Rattigan versuchte, sich mit beiden Händen zu schützen. Erbarmungslos prallten die wütenden Hiebe auf ihn nieder.

»Lass dir was einfallen. Ich brauche eine neue Frauenleiche, Rattigan. Spätestens übermorgen Abend.«

»Ja, ja …«

Die Webster legte die Peitsche zurück und ging zur Tür. »Und jetzt muss ich Gautier bestrafen.«

Die Tür fiel hinter ihr ins Schloss.

Langsam sanken Lewis Rattigans Hände nieder.

Als er sie kennengelernt hatte, hatte er sie für ein hübsches harmloses Mädchen gehalten. Er war schnell unter ihren Einfluss geraten. Er hatte sie von Anfang an bewundert. Sie war Maskenbildnerin bei Holy Deadness in Los Angeles gewesen, einem exklusiven Beerdigungsinstitut. Sie war so tüchtig, dass sie den Leichen sogar ein Lächeln aufschminken konnte.

Und dann hatte Lewis Rattigan das Chateau du Faux von einer Großtante geerbt. Es lag im Norden der Provence in Frankreich mitten im Gebirge.

Erst da hatte sich die Webster mit Rattigan verlobt. Rattigan war im siebten Himmel gewesen.

Er ahnte nicht, dass sie nur in die Verlobung eingewilligt hatte, weil es in ihre Pläne passte.

»Ich brauche Reichtum um mich! Und du wirst mir dabei helfen, Rattigan.« Er hatte ihr geholfen, denn sie hatte ihm versprochen, ihn zu heiraten, wenn sie ihr Ziel erreicht hätte. Es war ihr ganz recht, dass die Leute im Dorf sie schon jetzt für Rattigans Frau hielten. Ganz gut, dass niemand ihren richtigen Namen kannte.

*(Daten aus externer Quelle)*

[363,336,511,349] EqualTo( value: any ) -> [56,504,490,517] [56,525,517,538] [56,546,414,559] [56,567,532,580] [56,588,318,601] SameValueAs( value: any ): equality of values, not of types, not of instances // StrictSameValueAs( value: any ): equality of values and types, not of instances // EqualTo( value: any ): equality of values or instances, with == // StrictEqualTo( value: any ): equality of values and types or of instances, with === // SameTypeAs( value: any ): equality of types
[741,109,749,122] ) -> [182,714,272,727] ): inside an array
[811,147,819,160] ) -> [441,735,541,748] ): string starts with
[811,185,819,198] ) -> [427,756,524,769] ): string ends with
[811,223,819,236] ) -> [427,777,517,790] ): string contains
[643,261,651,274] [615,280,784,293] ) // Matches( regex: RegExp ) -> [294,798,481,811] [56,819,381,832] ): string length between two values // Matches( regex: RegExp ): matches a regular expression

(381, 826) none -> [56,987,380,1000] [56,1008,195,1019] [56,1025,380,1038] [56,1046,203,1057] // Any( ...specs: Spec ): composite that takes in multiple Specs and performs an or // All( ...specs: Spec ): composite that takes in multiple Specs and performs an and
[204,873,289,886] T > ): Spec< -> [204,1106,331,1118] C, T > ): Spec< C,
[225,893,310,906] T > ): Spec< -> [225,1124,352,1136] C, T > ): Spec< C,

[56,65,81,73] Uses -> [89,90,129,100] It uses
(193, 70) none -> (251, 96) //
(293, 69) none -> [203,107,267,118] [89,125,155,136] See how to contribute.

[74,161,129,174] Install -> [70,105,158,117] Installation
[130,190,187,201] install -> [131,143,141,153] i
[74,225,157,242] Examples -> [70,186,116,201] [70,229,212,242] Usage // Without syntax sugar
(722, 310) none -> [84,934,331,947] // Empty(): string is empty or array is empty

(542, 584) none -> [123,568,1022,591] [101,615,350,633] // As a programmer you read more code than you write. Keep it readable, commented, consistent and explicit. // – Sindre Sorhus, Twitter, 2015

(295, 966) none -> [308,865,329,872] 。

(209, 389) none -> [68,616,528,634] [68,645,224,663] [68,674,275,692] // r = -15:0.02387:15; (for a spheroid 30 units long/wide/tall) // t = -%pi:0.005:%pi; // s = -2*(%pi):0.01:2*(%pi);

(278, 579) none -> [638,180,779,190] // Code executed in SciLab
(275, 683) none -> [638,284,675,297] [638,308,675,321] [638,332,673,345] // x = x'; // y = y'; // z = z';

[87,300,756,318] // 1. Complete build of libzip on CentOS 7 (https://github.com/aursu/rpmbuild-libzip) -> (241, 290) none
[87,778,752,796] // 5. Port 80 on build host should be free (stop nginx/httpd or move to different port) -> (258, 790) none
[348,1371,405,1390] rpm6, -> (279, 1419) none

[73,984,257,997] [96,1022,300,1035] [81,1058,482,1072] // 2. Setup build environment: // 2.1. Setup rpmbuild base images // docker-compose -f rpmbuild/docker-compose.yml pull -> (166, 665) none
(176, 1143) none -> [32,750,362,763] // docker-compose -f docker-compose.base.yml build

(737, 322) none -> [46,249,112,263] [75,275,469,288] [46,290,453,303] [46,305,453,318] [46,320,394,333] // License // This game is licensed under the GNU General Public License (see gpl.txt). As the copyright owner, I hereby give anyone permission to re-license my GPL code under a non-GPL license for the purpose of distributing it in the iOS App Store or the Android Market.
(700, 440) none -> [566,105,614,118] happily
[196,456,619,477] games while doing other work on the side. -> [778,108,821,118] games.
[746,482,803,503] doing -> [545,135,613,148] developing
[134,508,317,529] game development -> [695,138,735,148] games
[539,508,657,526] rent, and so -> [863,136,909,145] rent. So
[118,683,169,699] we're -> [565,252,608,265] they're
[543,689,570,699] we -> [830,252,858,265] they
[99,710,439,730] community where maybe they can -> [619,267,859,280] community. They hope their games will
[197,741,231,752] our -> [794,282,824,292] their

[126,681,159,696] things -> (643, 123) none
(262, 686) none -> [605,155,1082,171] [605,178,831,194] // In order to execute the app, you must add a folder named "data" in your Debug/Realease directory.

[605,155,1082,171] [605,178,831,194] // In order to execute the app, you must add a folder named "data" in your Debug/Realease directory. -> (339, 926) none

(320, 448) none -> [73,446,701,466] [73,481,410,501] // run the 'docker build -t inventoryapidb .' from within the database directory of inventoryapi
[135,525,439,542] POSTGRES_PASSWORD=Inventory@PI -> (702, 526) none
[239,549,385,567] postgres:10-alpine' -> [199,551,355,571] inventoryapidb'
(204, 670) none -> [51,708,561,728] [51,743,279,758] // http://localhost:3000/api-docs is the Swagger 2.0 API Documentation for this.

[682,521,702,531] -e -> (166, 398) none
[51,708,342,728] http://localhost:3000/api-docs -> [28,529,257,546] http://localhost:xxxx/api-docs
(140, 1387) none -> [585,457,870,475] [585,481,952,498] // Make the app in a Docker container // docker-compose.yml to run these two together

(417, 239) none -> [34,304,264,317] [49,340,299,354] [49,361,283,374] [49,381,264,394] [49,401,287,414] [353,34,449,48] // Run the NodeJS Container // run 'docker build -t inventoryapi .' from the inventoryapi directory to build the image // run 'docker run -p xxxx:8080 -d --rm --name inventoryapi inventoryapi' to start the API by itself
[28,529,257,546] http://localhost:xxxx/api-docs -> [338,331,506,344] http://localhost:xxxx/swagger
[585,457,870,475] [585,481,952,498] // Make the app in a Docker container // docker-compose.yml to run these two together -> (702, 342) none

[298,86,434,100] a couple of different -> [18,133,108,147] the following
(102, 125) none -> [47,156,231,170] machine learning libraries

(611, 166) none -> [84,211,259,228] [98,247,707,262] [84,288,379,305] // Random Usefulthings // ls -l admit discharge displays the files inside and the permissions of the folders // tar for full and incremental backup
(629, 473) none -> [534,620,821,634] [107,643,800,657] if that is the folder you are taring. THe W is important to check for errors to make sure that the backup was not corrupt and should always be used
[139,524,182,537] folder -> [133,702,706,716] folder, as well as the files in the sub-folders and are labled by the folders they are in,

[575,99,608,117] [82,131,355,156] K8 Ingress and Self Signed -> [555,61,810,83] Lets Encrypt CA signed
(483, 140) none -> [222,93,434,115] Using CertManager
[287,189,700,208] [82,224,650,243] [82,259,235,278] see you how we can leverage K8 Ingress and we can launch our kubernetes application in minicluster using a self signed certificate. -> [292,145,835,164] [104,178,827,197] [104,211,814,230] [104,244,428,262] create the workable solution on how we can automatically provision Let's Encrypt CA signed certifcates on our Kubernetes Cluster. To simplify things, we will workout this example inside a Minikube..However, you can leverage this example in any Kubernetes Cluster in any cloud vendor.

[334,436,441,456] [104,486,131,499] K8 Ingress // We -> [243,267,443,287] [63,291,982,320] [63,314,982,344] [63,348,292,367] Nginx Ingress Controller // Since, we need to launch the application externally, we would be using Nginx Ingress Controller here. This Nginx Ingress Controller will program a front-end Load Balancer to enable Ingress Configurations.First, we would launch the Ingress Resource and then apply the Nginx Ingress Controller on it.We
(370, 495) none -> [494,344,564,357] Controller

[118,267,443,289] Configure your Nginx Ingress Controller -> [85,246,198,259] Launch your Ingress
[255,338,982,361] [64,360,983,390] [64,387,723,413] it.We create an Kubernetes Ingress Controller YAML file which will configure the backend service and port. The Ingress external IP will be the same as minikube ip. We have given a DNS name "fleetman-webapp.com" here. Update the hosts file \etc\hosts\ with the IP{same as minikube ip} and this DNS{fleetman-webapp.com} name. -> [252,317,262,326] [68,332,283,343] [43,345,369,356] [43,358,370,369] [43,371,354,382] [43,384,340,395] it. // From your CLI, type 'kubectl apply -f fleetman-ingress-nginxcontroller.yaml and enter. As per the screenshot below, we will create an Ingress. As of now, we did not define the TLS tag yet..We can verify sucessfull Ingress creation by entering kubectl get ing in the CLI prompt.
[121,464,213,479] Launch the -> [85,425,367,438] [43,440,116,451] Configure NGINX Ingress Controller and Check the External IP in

Gleich als die erste Anzeige in einer großen Wochenendzeitung von Paris erschienen war, hatte es acht Bestellungen gegeben. Acht Käufer wünschten einen lieben Verstorbenen in Lebensgröße als Wachsfigur in ihr Wohnzimmer zu stellen.

Die Anzeige lautete:

Neuheit! Sensation!

Wer trauert nicht um einen lieben Hinterbliebenen? Um eine Gattin, eine Tochter, ein Elternpaar? Um den lieben Gemahl oder seinen Bräutigam?

Ich liefere Ihnen eine lebensechte Nachbildung in Lebensgröße, erstklassiges Wachs, wirkt wie lebend. Senden Sie mir mit Ihrer Bestellung eine komplette Kleidung des teuren Hinterbliebenen, ein Foto und die Größenmaße vor dem Hinscheiden. Innerhalb sechs Wochen erhalten Sie gegen Nachnahme Ihren lieben Hinterbliebenen, der von da an immer in Ihrer Nähe weilen wird.

Lewis Rattigan fuhr zusammen, als er die Schreie des Hässlichen durch die Mauern der Burg gellen hörte.

Er schloss die Augen und stellte sich die Szene drüben im Spiegelkabinett vor.

Eliza Webster stand an der Tür des Spiegelkabinetts. Der Hässliche wimmerte.

»Zum nächsten Spiegel!«, befahl sie. »Schau dich an, Gautier. Willst du, dass ich deine Frau hole und ihr zeige, wie du aussiehst? Willst du es?«

»Nein, nein …«, wimmerte Gautier.

»Mach dein eitriges Auge auf. Geh zum nächsten Spiegel. Schau dich an. Ohne Nase. Ohne Zähne. Nur mit einem Auge. Hässlich wie die Nacht, zum Fürchten.«

»Ja …«, heulte Gautier.

»Weiter, weiter – es warten noch vier Spiegel auf dich. Deine Frau würde das Grauen vor dir bekommen. Sie würde fortlaufen, wenn sie dich sähe.«

Der Hässliche wankte von Spiegel zu Spiegel. Es schien fast so, als würde er zusammensinken. Er schleppte sich weiter.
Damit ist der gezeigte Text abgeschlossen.